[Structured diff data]
****************

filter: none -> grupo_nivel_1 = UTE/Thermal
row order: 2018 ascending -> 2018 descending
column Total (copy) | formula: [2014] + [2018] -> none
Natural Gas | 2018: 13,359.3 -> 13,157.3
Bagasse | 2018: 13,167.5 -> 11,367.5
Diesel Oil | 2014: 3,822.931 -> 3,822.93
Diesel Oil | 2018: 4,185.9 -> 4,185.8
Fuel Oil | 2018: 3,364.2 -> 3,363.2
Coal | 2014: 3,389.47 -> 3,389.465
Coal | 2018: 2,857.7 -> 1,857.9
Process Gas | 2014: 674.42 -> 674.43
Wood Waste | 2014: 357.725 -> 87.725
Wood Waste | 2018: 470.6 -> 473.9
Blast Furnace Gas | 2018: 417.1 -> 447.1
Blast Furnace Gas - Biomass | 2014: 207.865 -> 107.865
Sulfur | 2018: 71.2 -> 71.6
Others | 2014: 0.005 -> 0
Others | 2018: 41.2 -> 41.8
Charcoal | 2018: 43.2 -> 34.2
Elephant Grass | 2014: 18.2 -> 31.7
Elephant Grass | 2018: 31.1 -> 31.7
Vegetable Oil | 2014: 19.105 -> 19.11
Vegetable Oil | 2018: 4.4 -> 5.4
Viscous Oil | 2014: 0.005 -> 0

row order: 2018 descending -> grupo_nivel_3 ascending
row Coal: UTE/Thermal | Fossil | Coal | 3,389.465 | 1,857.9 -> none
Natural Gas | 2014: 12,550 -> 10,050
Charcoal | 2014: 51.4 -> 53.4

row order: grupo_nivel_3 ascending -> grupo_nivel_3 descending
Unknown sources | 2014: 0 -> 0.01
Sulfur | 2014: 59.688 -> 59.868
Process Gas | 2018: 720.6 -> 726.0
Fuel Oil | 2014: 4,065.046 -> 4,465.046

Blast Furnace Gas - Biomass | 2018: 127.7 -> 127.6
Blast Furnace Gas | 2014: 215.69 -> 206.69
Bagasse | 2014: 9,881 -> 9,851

****************

### Problem requirements
Each record is to be repeated exactly.

### Task answer
filter: none -> grupo_nivel_1 = UTE/Thermal
row order: 2018 ascending -> 2018 descending
column Total (copy) | formula: [2014] + [2018] -> none
Natural Gas | 2018: 13,359.3 -> 13,157.3
Bagasse | 2018: 13,167.5 -> 11,367.5
Diesel Oil | 2014: 3,822.931 -> 3,822.93
Diesel Oil | 2018: 4,185.9 -> 4,185.8
Fuel Oil | 2018: 3,364.2 -> 3,363.2
Coal | 2014: 3,389.47 -> 3,389.465
Coal | 2018: 2,857.7 -> 1,857.9
Process Gas | 2014: 674.42 -> 674.43
Wood Waste | 2014: 357.725 -> 87.725
Wood Waste | 2018: 470.6 -> 473.9
Blast Furnace Gas | 2018: 417.1 -> 447.1
Blast Furnace Gas - Biomass | 2014: 207.865 -> 107.865
Sulfur | 2018: 71.2 -> 71.6
Others | 2014: 0.005 -> 0
Others | 2018: 41.2 -> 41.8
Charcoal | 2018: 43.2 -> 34.2
Elephant Grass | 2014: 18.2 -> 31.7
Elephant Grass | 2018: 31.1 -> 31.7
Vegetable Oil | 2014: 19.105 -> 19.11
Vegetable Oil | 2018: 4.4 -> 5.4
Viscous Oil | 2014: 0.005 -> 0

row order: 2018 descending -> grupo_nivel_3 ascending
row Coal: UTE/Thermal | Fossil | Coal | 3,389.465 | 1,857.9 -> none
Natural Gas | 2014: 12,550 -> 10,050
Charcoal | 2014: 51.4 -> 53.4

row order: grupo_nivel_3 ascending -> grupo_nivel_3 descending
Unknown sources | 2014: 0 -> 0.01
Sulfur | 2014: 59.688 -> 59.868
Process Gas | 2018: 720.6 -> 726.0
Fuel Oil | 2014: 4,065.046 -> 4,465.046

Blast Furnace Gas - Biomass | 2018: 127.7 -> 127.6
Blast Furnace Gas | 2014: 215.69 -> 206.69
Bagasse | 2014: 9,881 -> 9,851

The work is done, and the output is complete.